Task requirements
Reproduce, with no alteration, the span of lines that begins at the line containing "IN THIS ARTICLE" and ends at the last line of the records, both ends included, and nothing else.

Data extract
- Opening Delimiter -
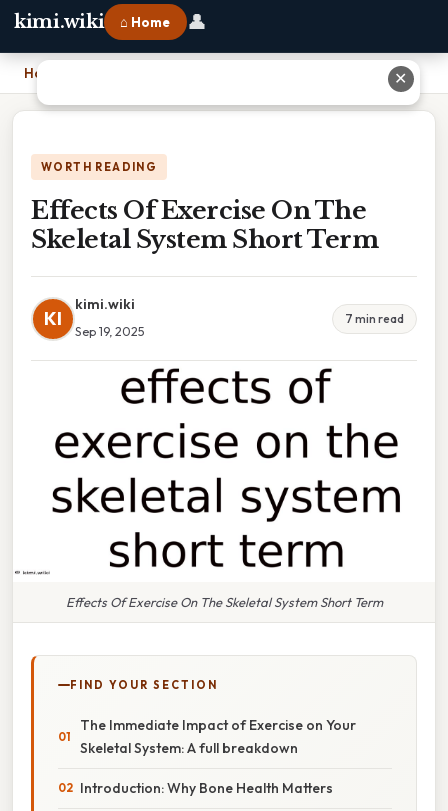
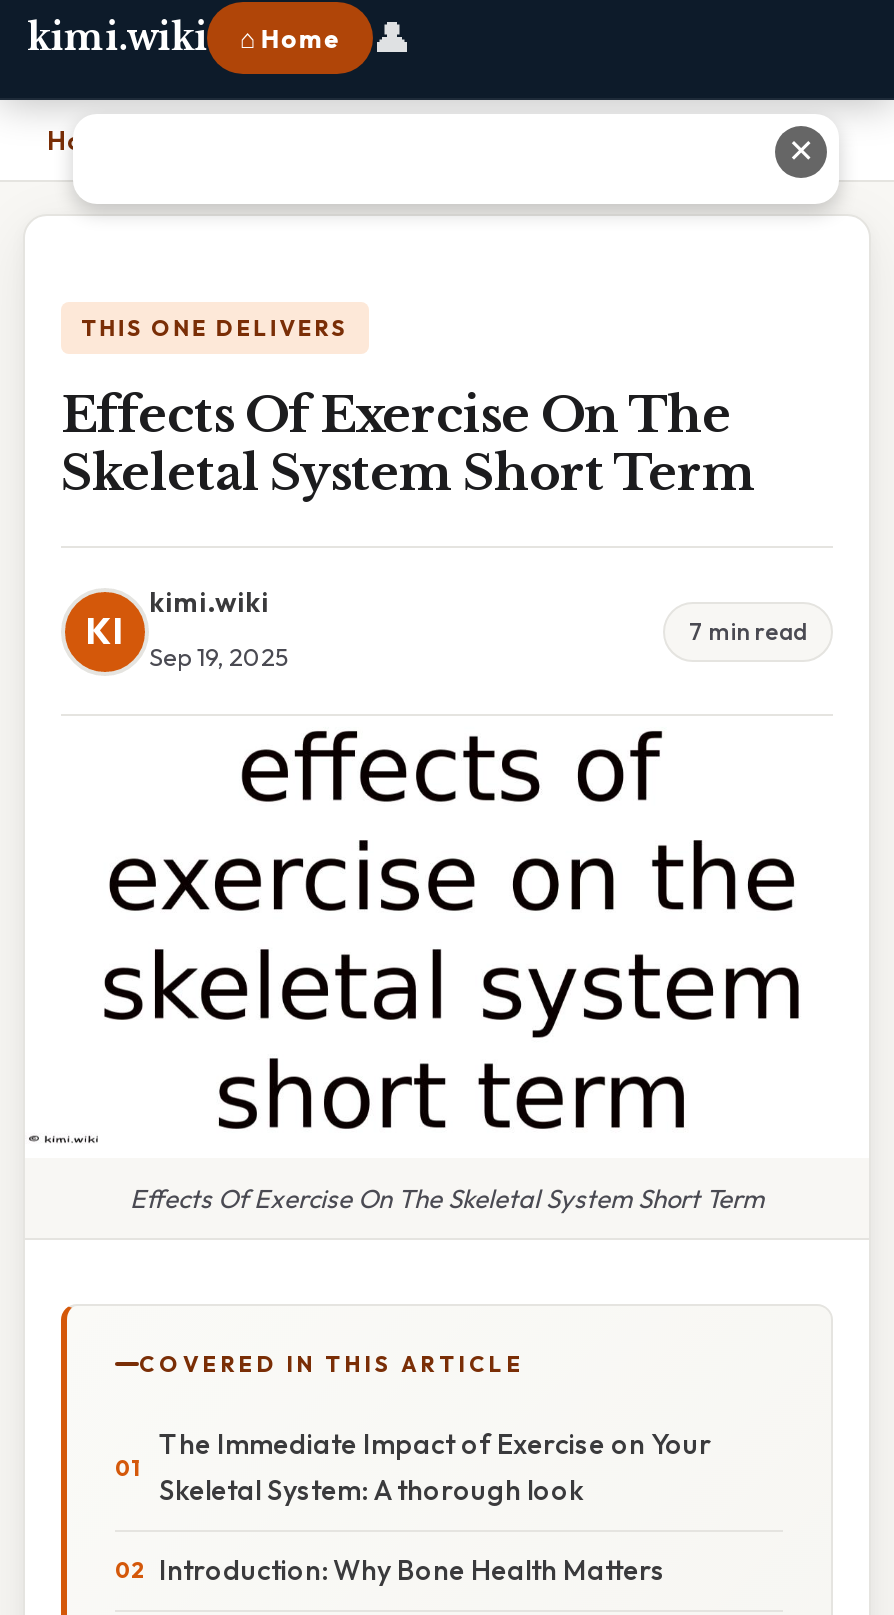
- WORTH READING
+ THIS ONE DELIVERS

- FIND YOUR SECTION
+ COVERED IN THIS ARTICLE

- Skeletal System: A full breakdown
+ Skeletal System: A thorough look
- Closing Delimiter -
Reply to the task
+ COVERED IN THIS ARTICLE

- Skeletal System: A full breakdown
+ Skeletal System: A thorough look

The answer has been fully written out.